The Marburg Disciples' interest in reinterpreting the scriptural message, says Robinson, stems from two landmarks in 20th century theology. One was Karl Barth's famous Epistle to the Romans of 1921, which rejected the rationalist, antiquarian approach of Protestant liberalism to scriptural texts and dramatically hurled at the church a modern interpretation of Paul that tried to capture the spirit instead of the letter of his message. A more immediate source is Bultmann's demand that the Bible must be demythologized--that is, stripped of its fictional heaven-above, hell-below framework, and its message restated in ideas that make sense now.
The Inner Meaning. The new hermeneutic tries to establish the principles for this task of translation. Fuchs and Ebeling agree that one basic problem is understanding how language itself not only expressed what the Biblical writers had to say, but also, by the nature of language, limited what they could say. Thus, the peculiar qualities of 1st century koinonia Greek, a rough-hewn language less graceful than the classical tongue of Sophocles, may have prevented St. Paul from expressing all he meant to say. Hermeneutic seeks to analyze the degree to which the Biblical writer's inner meaning was helped or hindered by the cultural instruments available to him.

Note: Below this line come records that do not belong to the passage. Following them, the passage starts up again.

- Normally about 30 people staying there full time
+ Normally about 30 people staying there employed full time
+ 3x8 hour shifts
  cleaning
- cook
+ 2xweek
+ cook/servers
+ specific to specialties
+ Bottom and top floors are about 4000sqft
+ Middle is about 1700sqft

But how is this inner meaning to be recovered? The hermeneutical answer is: through one's own understanding of the problems of existence. Fuchs and Ebeling believe that the Biblical books are existential documents--that is, they are efforts to answer the basic questions man asks of life. Armed with his own understanding of the questions raised by existence, the theologian can look within Scripture for the equivalent questions raised by the Biblical writer, and for the answers given. Only then can the theologian turn his mind to the problem of retranslating that answer in a preaching word meaningful for contemporary man. One key existential answer of the Bible is found in Jesus' proclamation of the kingdom of God. In Fuchs's translation, this is an announcement of a "time of love," and Christian faith is faith in the victory of love over death.

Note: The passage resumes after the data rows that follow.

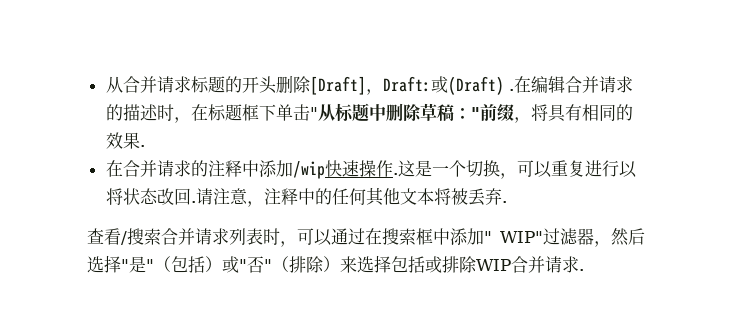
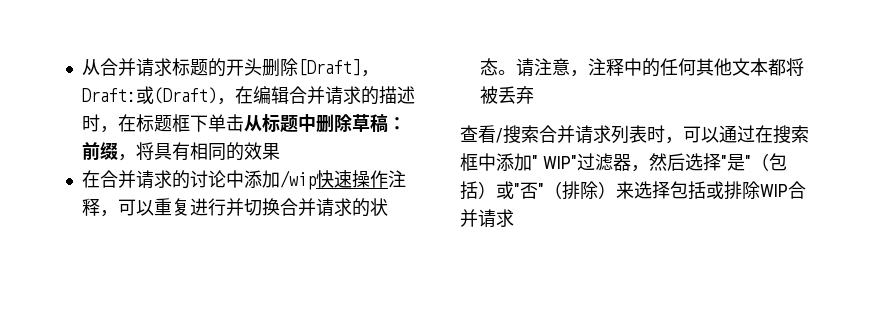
- 从合并请求标题的开头删除[Draft]，Draft:或(Draft) .在编辑合并请求的描述时，在标题框下单击"从标题中删除草稿："前缀，将具有相同的效果.
+ 从合并请求标题的开头删除[Draft]，Draft:或(Draft)，在编辑合并请求的描述时，在标题框下单击从标题中删除草稿：前缀，将具有相同的效果
- 在合并请求的注释中添加/wip快速操作.这是一个切换，可以重复进行以将状态改回.
+ 在合并请求的讨论中添加/wip快速操作注释，可以重复进行并切换合并请求的状态。
- 请注意，注释中的任何其他文本将被丢弃.
+ 请注意，注释中的任何其他文本都将被丢弃
- 查看/搜索合并请求列表时，可以通过在搜索框中添加" WIP"过滤器，然后选择"是"（包括）或"否"（排除）来选择包括或排除WIP合并请求.
+ 查看/搜索合并请求列表时，可以通过在搜索框中添加" WIP"过滤器，然后选择"是"（包括）或"否"（排除）来选择包括或排除WIP合并请求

Cultural Limitations. In his analysis of hermeneutic, Dillenberger argues that the abstract terminology employed by the Germans is too far removed from the language of daily life. Funk feels that the Marburgers sometimes fail to see the relativity of their own position as interpreters. Far from being a philosophical absolute, existentialism is itself a product of history and thus subject to the limitations of language. Theologians therefore must remember that their own expression of the existential questions may be quite as limited as was St. Paul's. Wilder, who is a brother of Playwright Thornton, criticizes Fuchs's emphasis on faith as obedience, ignoring the New Testament concern for the content of faith. In a chatty postscript, Fuchs answers that his colleagues are aware of the cultural limitations of existentialism; but they still believe it is the most useful starting point for their Biblical reinterpretation.

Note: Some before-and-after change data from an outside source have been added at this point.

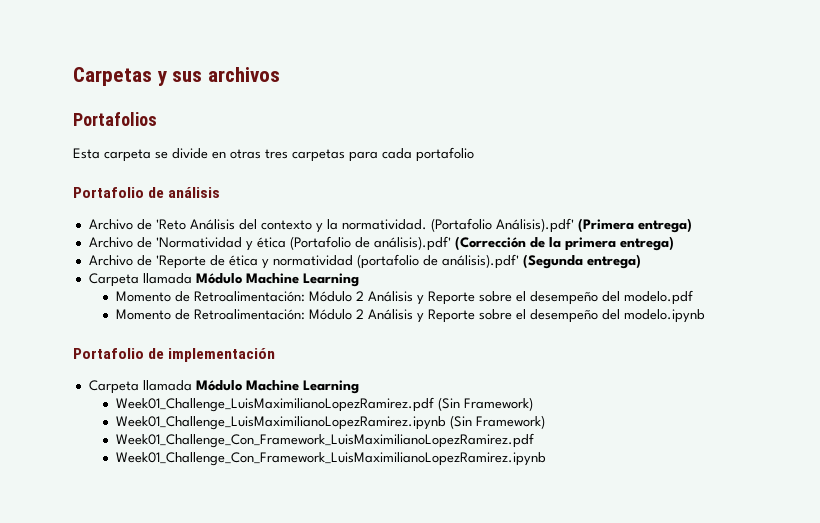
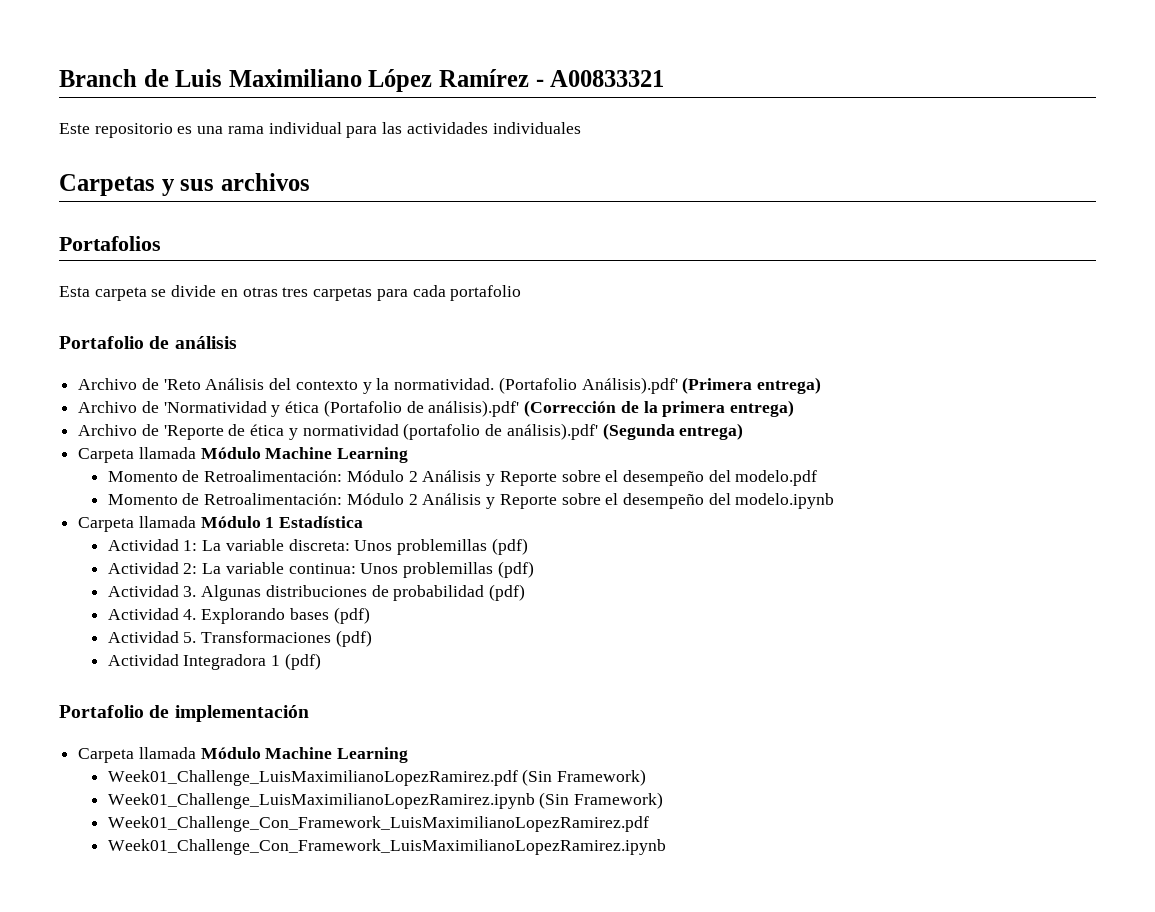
+ Branch de Luis Maximiliano López Ramírez - A00833321
+ Este repositorio es una rama individual para las actividades individuales
+ Carpeta llamada Módulo 1 Estadística
+ Actividad 1: La variable discreta: Unos problemillas (pdf)
+ Actividad 2: La variable continua: Unos problemillas (pdf)
+ Actividad 3. Algunas distribuciones de probabilidad (pdf)
+ Actividad 4. Explorando bases (pdf)
+ Actividad 5. Transformaciones (pdf)
+ Actividad Integradora 1 (pdf)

Robinson and Cobb are pleased that their series' first volume, The Later Heidegger and Theology, has already been translated into German, showing that a dialogue is in process. Although both books are forbidding in tone and terminology, the editors argue that the problems considered are not purely academic. Far from being a blue-sky issue, hermeneutic grapples with something that faces every preacher--how to make God's word vivid for a congregation--and represents a link between the pastoral ministry and academic theology. Says Robinson: "The new hermeneutic is designed to help the pastor do what he's paid to do: to tell people about Christianity in terms of their own lives."